American artist Jill Magid’s (SMVisS ’00) work is deeply ingrained in her lived experience, exploring and blurring the boundaries between art and life. Through her performance-based practice, Magid has initiated intimate relations with a number of organizations and structures of authority. She explores the emotional, philosophical and legal tensions between the individual and ‘protective’ institutions, such as intelligence agencies or the police. To work alongside or within large organizations, Magid makes use of institutional quirks, systemic loopholes that allow her to make contact with people ‘on the inside’. Her work tends to be characterized by the dynamics of seduction, the resulting narratives often taking the form of a love story. It is typical of Magid’s practice that she follows the rules of engagement with an institution to the letter – sometimes to the point of absurdity.
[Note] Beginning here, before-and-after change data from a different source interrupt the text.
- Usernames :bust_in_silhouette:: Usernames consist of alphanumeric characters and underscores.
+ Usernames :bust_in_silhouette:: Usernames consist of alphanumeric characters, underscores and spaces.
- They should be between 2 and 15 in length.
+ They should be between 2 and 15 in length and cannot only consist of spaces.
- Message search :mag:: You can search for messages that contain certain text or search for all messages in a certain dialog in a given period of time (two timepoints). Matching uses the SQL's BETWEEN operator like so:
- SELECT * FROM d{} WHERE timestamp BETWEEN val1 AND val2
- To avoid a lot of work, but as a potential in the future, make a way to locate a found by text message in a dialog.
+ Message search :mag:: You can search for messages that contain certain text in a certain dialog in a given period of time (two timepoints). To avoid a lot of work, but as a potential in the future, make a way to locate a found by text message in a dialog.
Her dynamic practice is deeply interrogative, forging intimate relationships within bureaucratic structures—flirting with, seducing, and subverting authority. Her projects probe seemingly impenetrable systems, such as the New York City Police Department, the Dutch Secret Service, surveillance systems, and, most recently, the restricted archive of Mexican architect Luis Barragán. By infiltrating and unsettling powerful institutions, she locates unexpected and rich communities within the structures of bureaucracy.
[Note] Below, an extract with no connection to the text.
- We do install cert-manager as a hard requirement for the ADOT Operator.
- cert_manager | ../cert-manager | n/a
The Barragán Archives is an extended, multimedia project examining of the legacy of Mexican architect and Pritzker Prize-winner Luis Barragán (1902–1988). Magid considers both Barragán’s professional and personal archives, and how the intersections of his official and private selves reveal divergent and aligned interests, as well as those of the institutions that have become the archives’ guardians.

Along with the vast majority of his architecture, Barragán’s personal archive remains in Mexico while his professional archive, including the rights to the architect’s name and work, were acquired in 1995 by Swiss furniture company Vitra, under the auspices of the newly founded Barragan Foundation. By developing long-term relationships with various personal, governmental, and corporate entities, Magid explores the intersection of the psychological with the judicial, national identity and repatriation, international property rights and copyright law, authorship and ownership.

The project is ongoing and results in a series of objects, installations, performances and her first feature film, The Proposal. Exhibitions of the project exist as opportunities to push the narrative forward, and reflects —within the work— the legal parameters of the country in which they are shown.

With solo exhibitions at institutions around the world including Museo Universitario Arte Contemporáneo (MUAC), Mexico City; Tate Modern, London; Whitney Museum of American Art, New York; Berkeley Museum of Art, California; Tate Liverpool; the Stedelijk Museum Bureau Amsterdam; Yvon Lambert, Paris and New York; Gagosian Gallery, New York; and the Security and Intelligence Agency of the Netherlands, Magid has received awards from the Fonds Voor Beeldende Kunsten, the Netherland-American Foundation Fellowship Fulbright Grant, and the 2017 Calder Prize. Magid has participated in the Liverpool, Lyon, Bucharest, Singapore, Incheon, Gothenburg, and Performa Biennials, and Manifesta, among others. She is an Associate of the Art, Design and the Public Domain program at the Graduate School of Design at Harvard University, and a 2013-15 fellow at the Vera List Center for Art and Politics. An adjunct teacher at Cooper Union, Magid is the author of four novellas. Her first feature film, The Proposal, premiered at Tribeca Film Festival 2018 and received an Honorable Mention for Best Emerging Filmmaker at Hot Docs in Toronto. Her work is included the collections of the Whitney Museum of American Art, Fundacion Jumex, and the Walker Art Center, among others.